**WHAT TO DO:**
Copy out, precisely as given, the lines from the line with "reference: REF46641 -> REF46640" to the end of the entries that follow.
** DATA SHOWN follows **
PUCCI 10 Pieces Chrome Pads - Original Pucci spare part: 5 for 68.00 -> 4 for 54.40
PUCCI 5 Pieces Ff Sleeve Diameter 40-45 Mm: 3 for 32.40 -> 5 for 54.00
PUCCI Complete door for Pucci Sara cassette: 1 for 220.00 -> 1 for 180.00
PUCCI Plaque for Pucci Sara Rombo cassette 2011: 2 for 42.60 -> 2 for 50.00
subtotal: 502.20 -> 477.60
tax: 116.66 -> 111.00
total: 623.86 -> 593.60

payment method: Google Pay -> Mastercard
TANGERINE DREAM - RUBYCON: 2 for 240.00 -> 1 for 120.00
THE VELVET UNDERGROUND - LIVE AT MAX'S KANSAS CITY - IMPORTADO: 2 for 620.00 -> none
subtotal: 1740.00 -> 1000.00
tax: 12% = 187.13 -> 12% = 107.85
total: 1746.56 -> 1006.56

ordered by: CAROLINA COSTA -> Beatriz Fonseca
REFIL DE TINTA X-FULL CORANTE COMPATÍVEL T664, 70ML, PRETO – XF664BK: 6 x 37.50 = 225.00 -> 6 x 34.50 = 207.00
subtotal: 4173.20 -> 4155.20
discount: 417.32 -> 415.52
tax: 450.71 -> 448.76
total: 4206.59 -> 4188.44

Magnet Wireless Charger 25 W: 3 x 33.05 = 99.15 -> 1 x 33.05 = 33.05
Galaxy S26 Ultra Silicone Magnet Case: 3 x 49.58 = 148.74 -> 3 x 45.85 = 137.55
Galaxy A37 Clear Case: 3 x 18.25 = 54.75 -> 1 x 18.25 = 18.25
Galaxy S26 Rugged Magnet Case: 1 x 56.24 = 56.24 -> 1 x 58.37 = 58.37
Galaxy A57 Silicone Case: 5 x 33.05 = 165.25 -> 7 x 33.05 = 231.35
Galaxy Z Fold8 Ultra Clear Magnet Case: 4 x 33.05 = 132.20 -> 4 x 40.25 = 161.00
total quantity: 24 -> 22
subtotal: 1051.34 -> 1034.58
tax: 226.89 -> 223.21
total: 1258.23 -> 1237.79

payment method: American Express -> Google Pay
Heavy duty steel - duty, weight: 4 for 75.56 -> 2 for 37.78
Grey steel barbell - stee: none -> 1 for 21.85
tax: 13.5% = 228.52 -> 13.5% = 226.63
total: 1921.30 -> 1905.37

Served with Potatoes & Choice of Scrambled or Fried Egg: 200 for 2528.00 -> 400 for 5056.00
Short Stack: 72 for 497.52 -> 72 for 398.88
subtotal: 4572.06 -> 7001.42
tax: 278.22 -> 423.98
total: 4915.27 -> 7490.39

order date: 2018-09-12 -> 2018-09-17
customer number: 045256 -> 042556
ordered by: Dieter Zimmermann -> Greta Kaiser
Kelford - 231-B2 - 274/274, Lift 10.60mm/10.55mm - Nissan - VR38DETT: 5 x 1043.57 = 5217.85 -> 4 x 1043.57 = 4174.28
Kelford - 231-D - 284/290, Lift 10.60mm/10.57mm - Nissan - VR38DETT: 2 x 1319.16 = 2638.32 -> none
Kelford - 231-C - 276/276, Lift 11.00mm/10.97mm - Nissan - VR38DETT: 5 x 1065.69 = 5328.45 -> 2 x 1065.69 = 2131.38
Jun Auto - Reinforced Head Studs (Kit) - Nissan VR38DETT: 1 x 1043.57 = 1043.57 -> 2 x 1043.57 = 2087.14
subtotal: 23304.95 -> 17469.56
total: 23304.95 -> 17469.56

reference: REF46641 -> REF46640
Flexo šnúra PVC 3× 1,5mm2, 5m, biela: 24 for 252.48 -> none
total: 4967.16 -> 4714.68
** End of DATA SHOWN **
**REPLY:**
reference: REF46641 -> REF46640
Flexo šnúra PVC 3× 1,5mm2, 5m, biela: 24 for 252.48 -> none
total: 4967.16 -> 4714.68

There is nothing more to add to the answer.